Congressional Issues 2010
ECONOMY
Interchange Fees



This column is from the "Merchants Payments Coalition,"
http://www.surveymonkey.com/s.asp?u=154782614632
 
This page is intended to provide some brief background on the issue of credit card companies' fees and practices for you in advance of your response to the four question survey that follows.  
BACKGROUND  
Household debt rose last year to 132% of disposable income. And, for the first time since the Depression, the personal savings rate of Americans has dropped below zero.*  
Taken together, these two facts mean Americans, on average, are spending more than they are earning.*  
Moreover, hourly wages have fallen 2%,** even as gasoline prices have risen 20% in the last year.***  
Rising household debt reflects rising credit card debt, which in turn follows from rising interest rates as well as higher credit card fees.  
The largest credit card fee is one most consumers have never heard of. It is called the interchange fee and it is the largest credit card fee of all.  
The interchange fees paid on VISA and MasterCard transactions were more than $26 billion in 2004 and more than $30 billion last year; by comparison credit card late fees were $16 billion.  
In recent years, interchange fees charged to merchants and ultimately paid by consumers have increased dramatically, not only because credit card companies have pushed the use of plastic on small purchases such as at fast food restaurants, but also because the fees keep going up whether by rate increases set by VISA and MasterCard or the marketing tactics they use to incent consumers to use cards that cost merchants more in fees.  

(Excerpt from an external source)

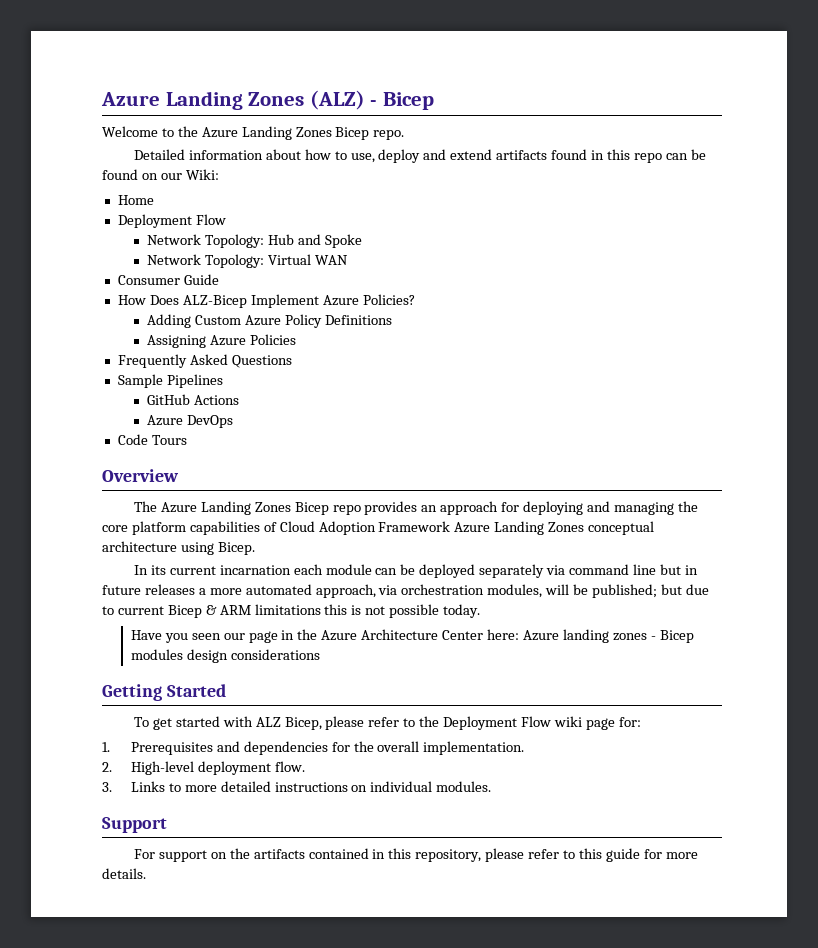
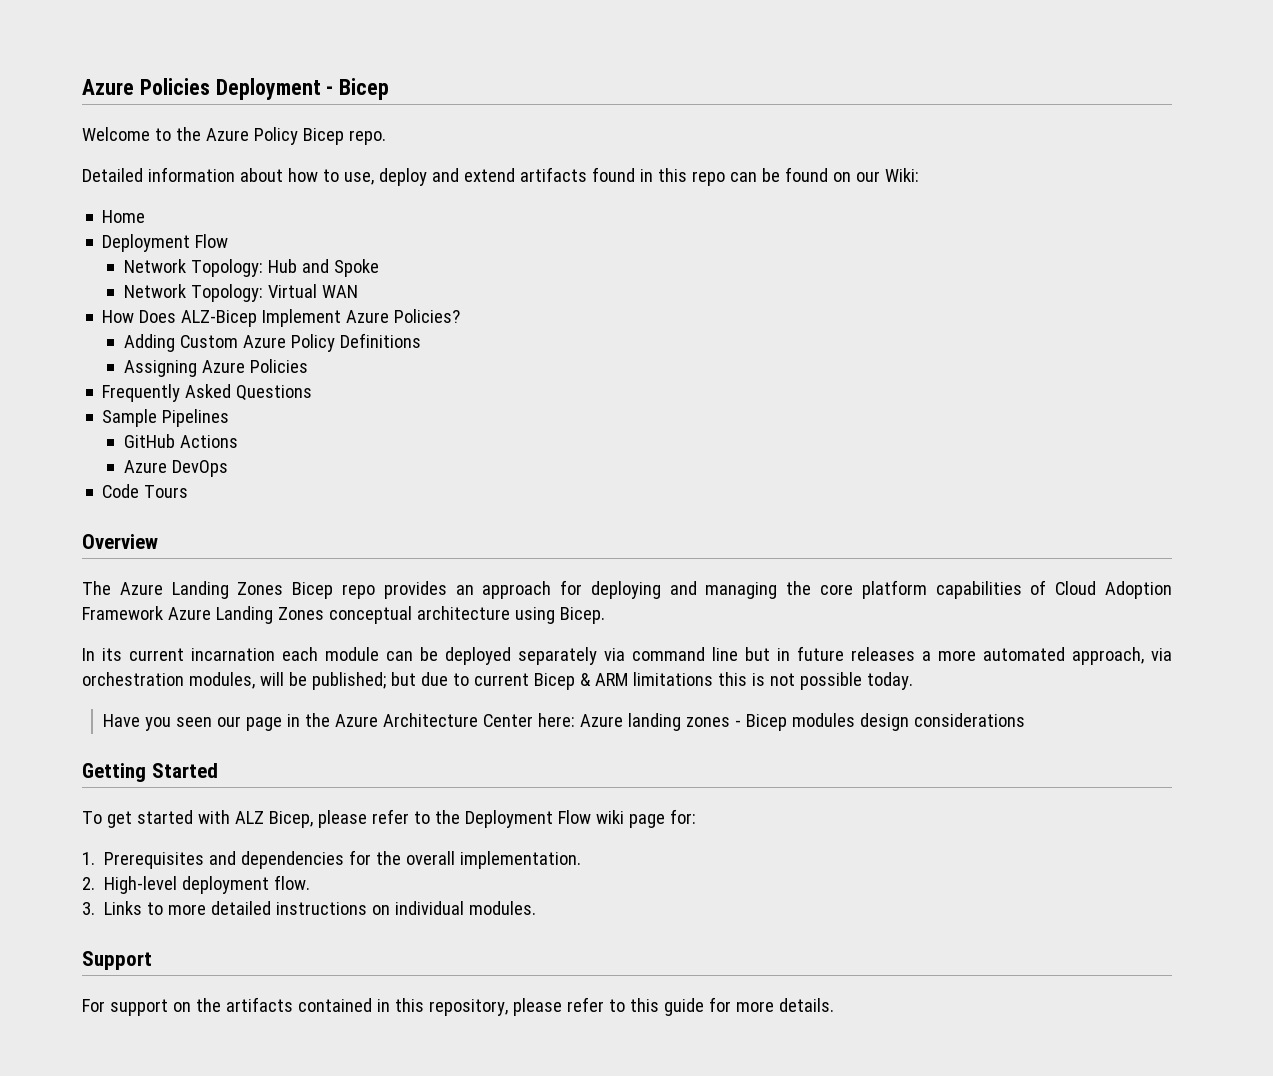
[101,90,365,110] Azure Landing Zones (ALZ) -> [82,78,321,100] Azure Policies Deployment
[241,126,332,140] Landing Zones -> [253,127,298,145] Policy
[117,274,219,285] // Consumer Guide -> (358, 291) none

The credit card interchange fee gets charged to merchants and, by extension, to consumers every time someone uses a credit or debit card. The fee varies but it averages close to two dollars on every hundred dollars of goods and services purchased as it is reflected in the cost of everything consumers buy even when they pay by cash, check, or debit.  

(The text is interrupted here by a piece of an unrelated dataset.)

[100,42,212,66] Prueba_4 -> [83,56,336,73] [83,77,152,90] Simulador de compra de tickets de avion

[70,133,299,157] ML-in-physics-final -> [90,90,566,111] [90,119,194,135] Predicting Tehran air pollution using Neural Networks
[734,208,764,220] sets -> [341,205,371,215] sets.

Visa and MasterCard set interchange fees in meetings with bankers not open to either merchants or the general public.  
The Senate Judiciary Committee, chaired by Senator Arlen Specter, held antitrust hearings on July 19 to begin an examination of whether Visa and MasterCard have undue market power and fix prices in the United States in violation of antitrust laws.  
Visa (and MasterCard) member banks collectively set interchange fees and also agree to charge the same fees. This collective price fixing appears to be a classic antitrust violation and is a major reason why these fees keep increasing.  
Another reason interchange fees may be increasing is that it helps fund credit card company marketing practices, such as direct mail solicitations and television commercials. These solicitations are aimed at virtually all consumers but are particularly targeting new users such as teenagers and college students.  
Similar to the way credit card companies treat consumers in terms of late fees, balance transfer fees, and over-the-limit fees, merchants are largely kept in the dark about the rules governing interchange fees, policies and practices.  
In fact, every American merchant, as well as all American consumers, pay, on average, the highest interchange fees in the industrialized world, twice what British consumers pay and three times what Australians pay.  
Recently the European Community issued a report finding credit card interchange fees as “penalizing to business and consumers but also damaging Europe’s competitiveness.”****  
Footnotes:
*Labor Department economic analysis recently released in September and as reported in the New York Times on September 3, 2006.
**Labor Department economic analysis as reported in the Washington Post on September 5, 2006.
***AAA, as reported in the Washington Post on September 5, 2006
****European Commissioner for Competition Policy, Payment cards competition inquiry – preliminary results, Introductory remarks at press conference, Neelie Kroes, Brussels, 12th April 2006.